■ TASK REQUIREMENTS ■
The expected output is exactly the lines below, starting at the line with "bank account: 6292781237 -> 6292781273" and ending at the line with "CAMISA DAMA EMI - CELESTE: 1", both included; no other line belongs in it.

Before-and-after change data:
Segment Open

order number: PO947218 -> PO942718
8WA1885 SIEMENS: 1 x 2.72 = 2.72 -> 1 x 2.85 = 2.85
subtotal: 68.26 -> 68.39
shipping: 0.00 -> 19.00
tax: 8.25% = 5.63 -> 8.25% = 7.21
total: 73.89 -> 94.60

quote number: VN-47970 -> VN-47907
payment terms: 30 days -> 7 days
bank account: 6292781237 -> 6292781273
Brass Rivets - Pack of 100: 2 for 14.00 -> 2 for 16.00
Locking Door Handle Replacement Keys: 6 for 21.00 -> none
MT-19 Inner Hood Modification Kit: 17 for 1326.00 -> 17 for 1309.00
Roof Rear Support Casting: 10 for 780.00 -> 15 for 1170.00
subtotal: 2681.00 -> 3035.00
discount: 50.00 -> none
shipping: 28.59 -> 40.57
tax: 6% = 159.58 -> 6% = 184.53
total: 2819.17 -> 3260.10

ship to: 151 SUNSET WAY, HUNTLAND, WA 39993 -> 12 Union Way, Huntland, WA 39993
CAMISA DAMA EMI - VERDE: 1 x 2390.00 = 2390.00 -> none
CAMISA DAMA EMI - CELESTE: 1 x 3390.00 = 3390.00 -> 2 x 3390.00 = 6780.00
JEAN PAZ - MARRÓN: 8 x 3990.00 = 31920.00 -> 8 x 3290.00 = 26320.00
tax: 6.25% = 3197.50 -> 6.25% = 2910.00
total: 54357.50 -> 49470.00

Segment Closed
Segment Open

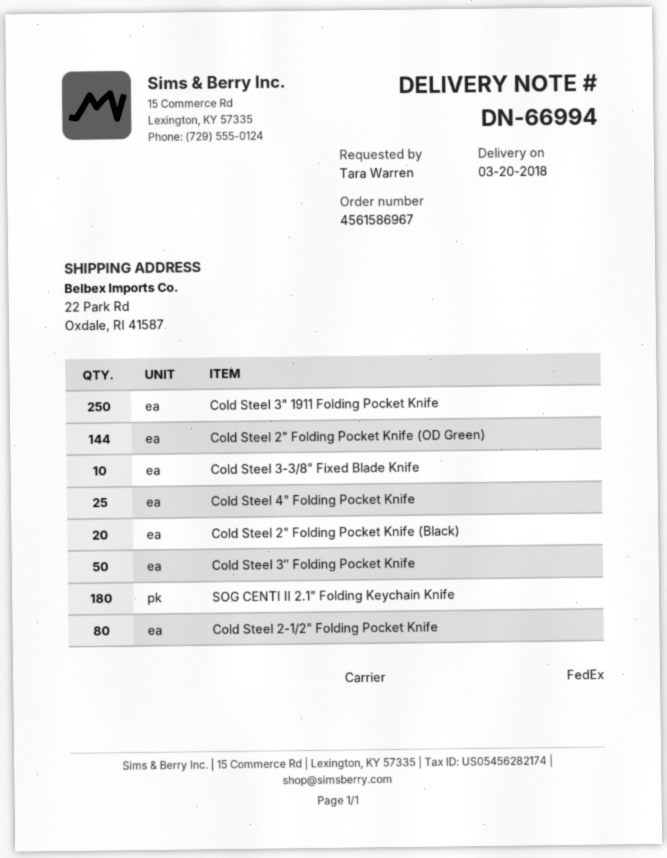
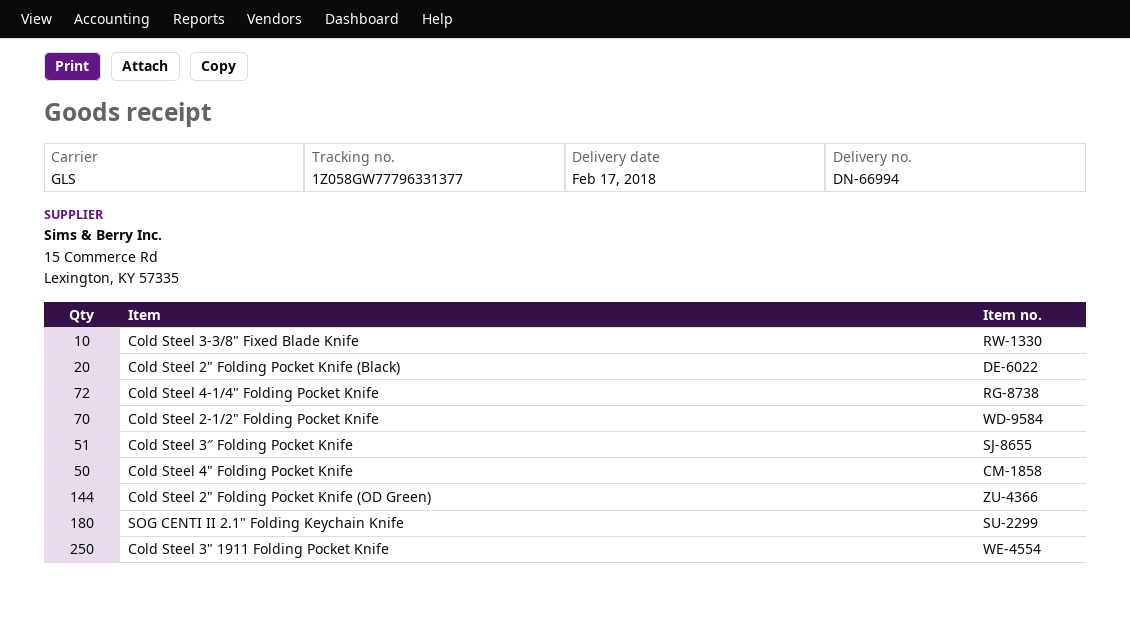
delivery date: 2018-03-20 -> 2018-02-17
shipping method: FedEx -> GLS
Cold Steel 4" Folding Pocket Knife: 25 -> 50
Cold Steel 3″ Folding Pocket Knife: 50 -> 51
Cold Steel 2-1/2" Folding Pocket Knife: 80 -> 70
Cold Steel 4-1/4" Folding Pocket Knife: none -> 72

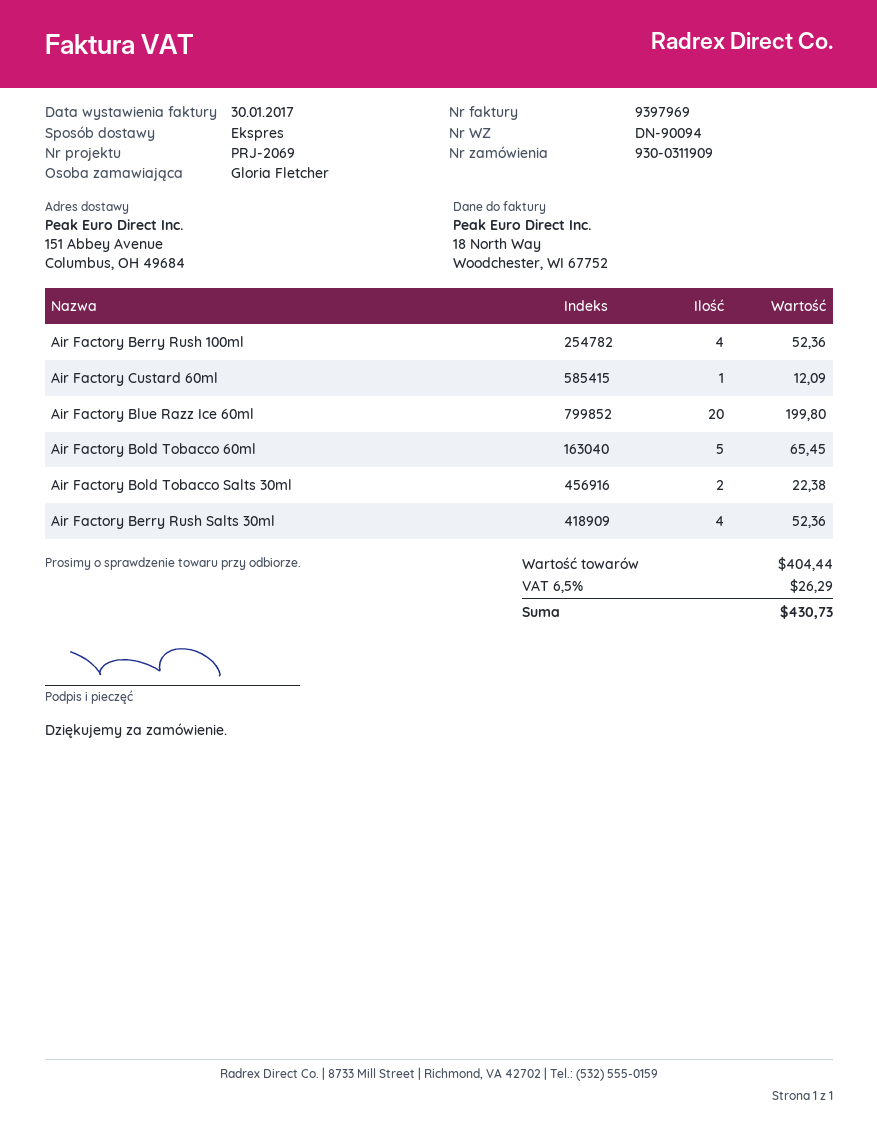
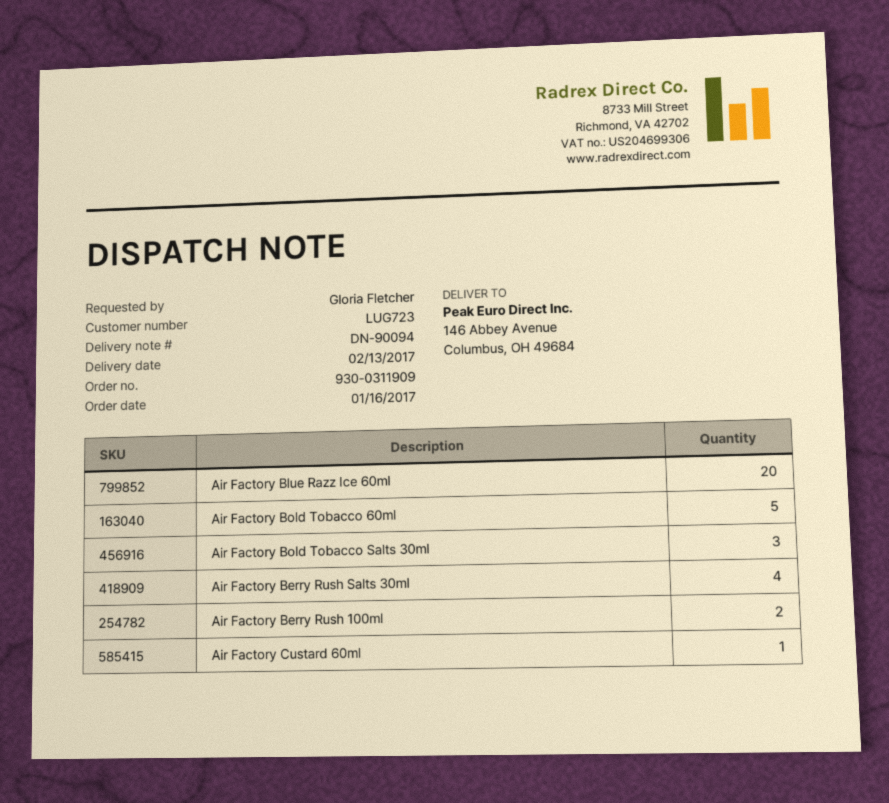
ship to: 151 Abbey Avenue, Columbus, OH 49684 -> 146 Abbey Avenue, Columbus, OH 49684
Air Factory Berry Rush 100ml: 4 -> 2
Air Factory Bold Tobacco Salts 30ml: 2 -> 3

Segment Closed

■ TASK OUTPUT ■
bank account: 6292781237 -> 6292781273
Brass Rivets - Pack of 100: 2 for 14.00 -> 2 for 16.00
Locking Door Handle Replacement Keys: 6 for 21.00 -> none
MT-19 Inner Hood Modification Kit: 17 for 1326.00 -> 17 for 1309.00
Roof Rear Support Casting: 10 for 780.00 -> 15 for 1170.00
subtotal: 2681.00 -> 3035.00
discount: 50.00 -> none
shipping: 28.59 -> 40.57
tax: 6% = 159.58 -> 6% = 184.53
total: 2819.17 -> 3260.10

ship to: 151 SUNSET WAY, HUNTLAND, WA 39993 -> 12 Union Way, Huntland, WA 39993
CAMISA DAMA EMI - VERDE: 1 x 2390.00 = 2390.00 -> none
CAMISA DAMA EMI - CELESTE: 1 x 3390.00 = 3390.00 -> 2 x 3390.00 = 6780.00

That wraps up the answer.